Assigned task -> Go through the records and report each line holding the string "height".

Material provided ->
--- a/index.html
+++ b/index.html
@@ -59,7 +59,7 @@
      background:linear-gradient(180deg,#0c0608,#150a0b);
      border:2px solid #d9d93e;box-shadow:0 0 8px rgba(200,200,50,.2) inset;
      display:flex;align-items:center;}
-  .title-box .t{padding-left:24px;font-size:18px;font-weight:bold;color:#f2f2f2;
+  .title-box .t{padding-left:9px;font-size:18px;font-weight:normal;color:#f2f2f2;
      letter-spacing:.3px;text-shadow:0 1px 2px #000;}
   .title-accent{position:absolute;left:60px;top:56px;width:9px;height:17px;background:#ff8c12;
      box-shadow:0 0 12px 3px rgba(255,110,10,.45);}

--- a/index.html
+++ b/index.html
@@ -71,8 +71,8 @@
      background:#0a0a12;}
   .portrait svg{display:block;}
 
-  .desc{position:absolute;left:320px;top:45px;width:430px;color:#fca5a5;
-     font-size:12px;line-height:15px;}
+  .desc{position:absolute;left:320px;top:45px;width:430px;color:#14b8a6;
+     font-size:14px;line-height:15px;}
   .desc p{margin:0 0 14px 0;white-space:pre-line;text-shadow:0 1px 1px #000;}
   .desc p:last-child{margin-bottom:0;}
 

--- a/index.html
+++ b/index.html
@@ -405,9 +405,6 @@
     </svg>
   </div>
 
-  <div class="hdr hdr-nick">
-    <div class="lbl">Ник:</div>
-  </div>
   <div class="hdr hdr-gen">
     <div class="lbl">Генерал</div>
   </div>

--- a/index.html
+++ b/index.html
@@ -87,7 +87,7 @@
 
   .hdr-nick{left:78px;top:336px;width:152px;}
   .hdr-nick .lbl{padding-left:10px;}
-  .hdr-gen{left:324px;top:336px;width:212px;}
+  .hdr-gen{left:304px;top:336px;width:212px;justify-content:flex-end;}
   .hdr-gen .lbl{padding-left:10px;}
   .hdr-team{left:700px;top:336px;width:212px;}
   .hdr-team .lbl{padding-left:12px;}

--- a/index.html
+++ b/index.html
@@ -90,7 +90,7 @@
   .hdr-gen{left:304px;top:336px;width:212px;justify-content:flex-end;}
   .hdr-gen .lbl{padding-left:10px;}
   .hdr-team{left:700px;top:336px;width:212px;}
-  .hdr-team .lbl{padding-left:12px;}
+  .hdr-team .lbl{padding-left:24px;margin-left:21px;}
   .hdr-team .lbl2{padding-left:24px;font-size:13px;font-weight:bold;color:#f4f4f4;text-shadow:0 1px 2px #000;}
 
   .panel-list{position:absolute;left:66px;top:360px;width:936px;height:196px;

Exercise result ->
   .title-accent{position:absolute;left:60px;top:56px;width:9px;height:17px;background:#ff8c12;
-     font-size:12px;line-height:15px;}
+     font-size:14px;line-height:15px;}
   .panel-list{position:absolute;left:66px;top:360px;width:936px;height:196px;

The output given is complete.